Why I Disrupted Batsheva's Performance in Bradford
My protest partner and I had decided to be the second in line to interrupt the show. We had been planning to take our turn soon after the first interruption, but then a piece of loud music started (this may have been the “Arabic music” section that the Glasgow Herald says is of great (though undefined) moral significance). We whispered that we’d do our shout in the next quiet bit. A few minutes later, the music stopped and the dancers all wandered out onto the stage. They seemed rather listless. Perhaps they were nervous about protestors. I certainly was.
The main complaint people have made against this action is that it’s ok to protest outside the theatre, but that to take it inside is to cross a sacred line. I can’t find any merit in this thought at all. If the idea is that politics should be kept separate from art, this seems to be a ban on all artistic political expression. If the people on stage can say something political, then surely so can the audience. So then the response comes (in a tweet): “But Batsheva’s not political — all they want to do is DANCE [sic].”
As an aside, recall that people trying to defend the indefensible always begin by claiming that this is not the proper space to contest it (whatever that space may be — academia, religion, the dinner table, the foyer of Barclays bank, Fortnum and Mason, etc.). Perhaps some societies do maintain extra-political spaces; but ours doesn’t. The first move in the political game is to declare something outside it. This achieves the heights of idiocy when the actions of progressive politicians are dismissed as having a “purely political” motive (as I recently heard a BBC journalist describe Imran Khan’s anti-drone march in Pakistan). Yet people swallow this. I suppose it is soothing to think that manifest evidence of injustice is a problem for someone else, somewhere else.
Anyway: all this is irrelevant here, since PR companies and officials have explicitly said that the aim of projecting Israeli culture abroad is to change the image of Israel: to shift the conversations away from airstrikes and white phosphorus and child prisoners and the Occupation and the siege of Gaza and the Wall and hunger strikes and shooting Turks on the high seas and how soon shall we nuke Iran, etc.; and just make Israel seem like a cool place to be — full of high-tech kooky dancers and coked-up veterans kissing in swimming pools (great access to water, Israel).
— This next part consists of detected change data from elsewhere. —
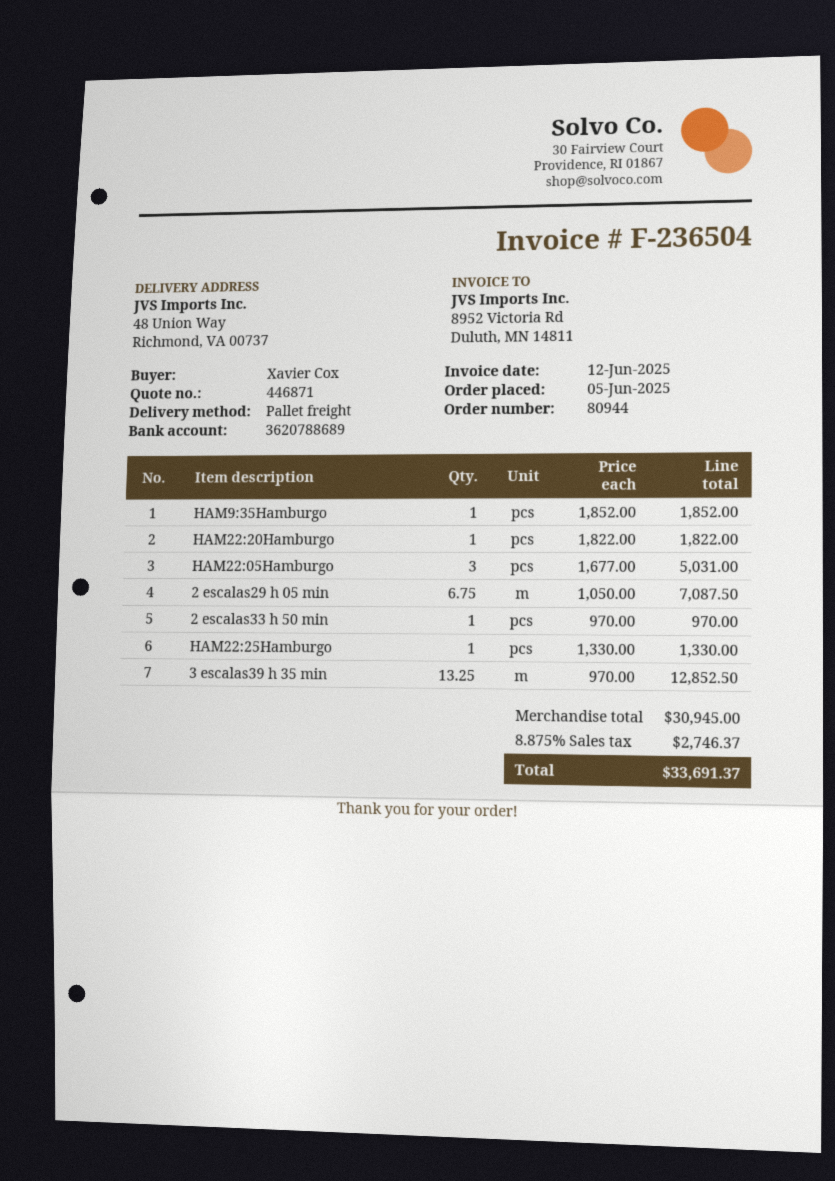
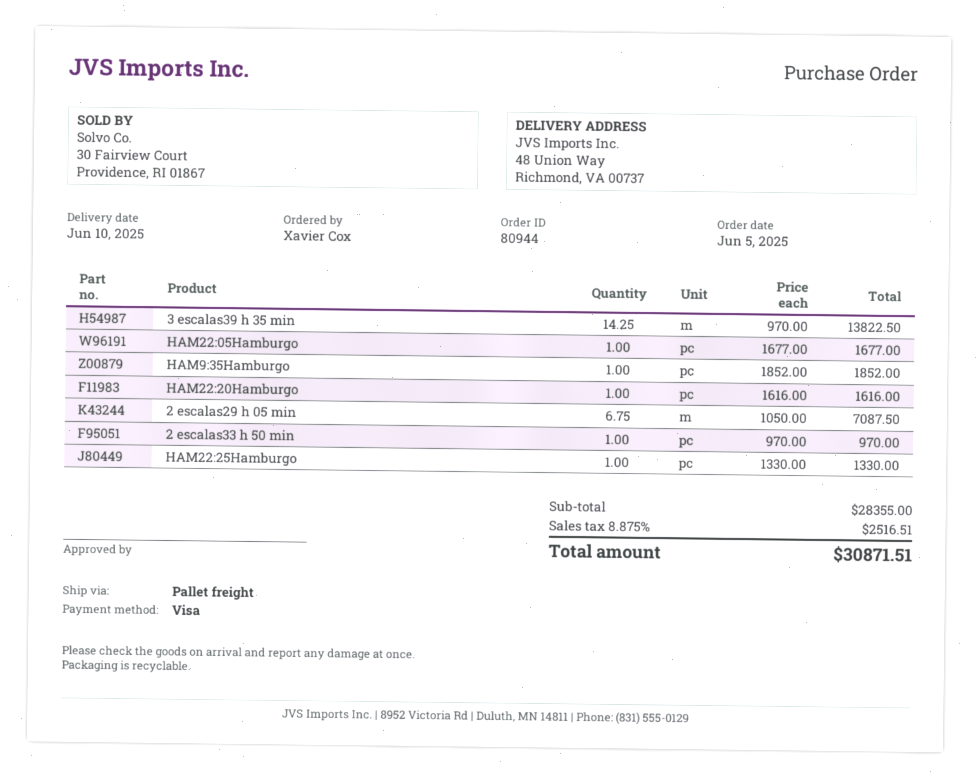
HAM22:20Hamburgo: 1 x 1822.00 = 1822.00 -> 1 x 1616.00 = 1616.00
HAM22:05Hamburgo: 3 x 1677.00 = 5031.00 -> 1 x 1677.00 = 1677.00
3 escalas39 h 35 min: 13.25 x 970.00 = 12852.50 -> 14.25 x 970.00 = 13822.50
subtotal: 30945.00 -> 28355.00
tax: 8.875% = 2746.37 -> 8.875% = 2516.51
total: 33691.37 -> 30871.51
I tend to think that the idea of national branding is a witless PR notion which is not worth devoting any thought to. But the fact remains that this is indeed what Avigdor Leiberman’s ministry is trying to do.
I had been ambivalent about this protest; I felt sorry for the dancers, and director Ohad Naharin seemed a reasonable guy, coming out and talking to Scottish Palestine Solidarity Campaign during the Edinburgh demonstrations in the summer. But they have accepted money from the Israeli government, various arms companies, and the Jewish National Fund, and taken on the task of showing Israel’s good face overseas. They didn’t have to accept this money or this task. If they had an interest in “creating dialogue” — that meaningless pudding of a term — there is an infinity of ways they could do this that didn’t serve state propaganda.
In short, the reason why I disrupted the performance is pretty much as I explained to the audience inside the Bradford Alhambra: that the performance is a cultural whitewash of apartheid, occupation, ethnic cleansing and land theft, child abuse, murder, wars of aggression, mass punishment, and myriad other infringements of Palestinian rights, cultural, human and ecological. On top of this, they are not very good; but this is one sin at least for which I do not blame Israeli apartheid.
Batsheva is touring the UK for the next week. When performances have been interrupted, the internal security guards so far have escorted the protestors politely from the building. In Manchester the theatre brought hot drinks to the crowd outside. The police try to trick protestors into giving out their details through bizarrely worded and oddly structured sentences of legal gobbledigook prominently containing the words “arrest” and “breach of the peace”; but it doesn’t seem they’re serious (although the Bradford police were far more aggressive and disorganized than the calm Mancunians).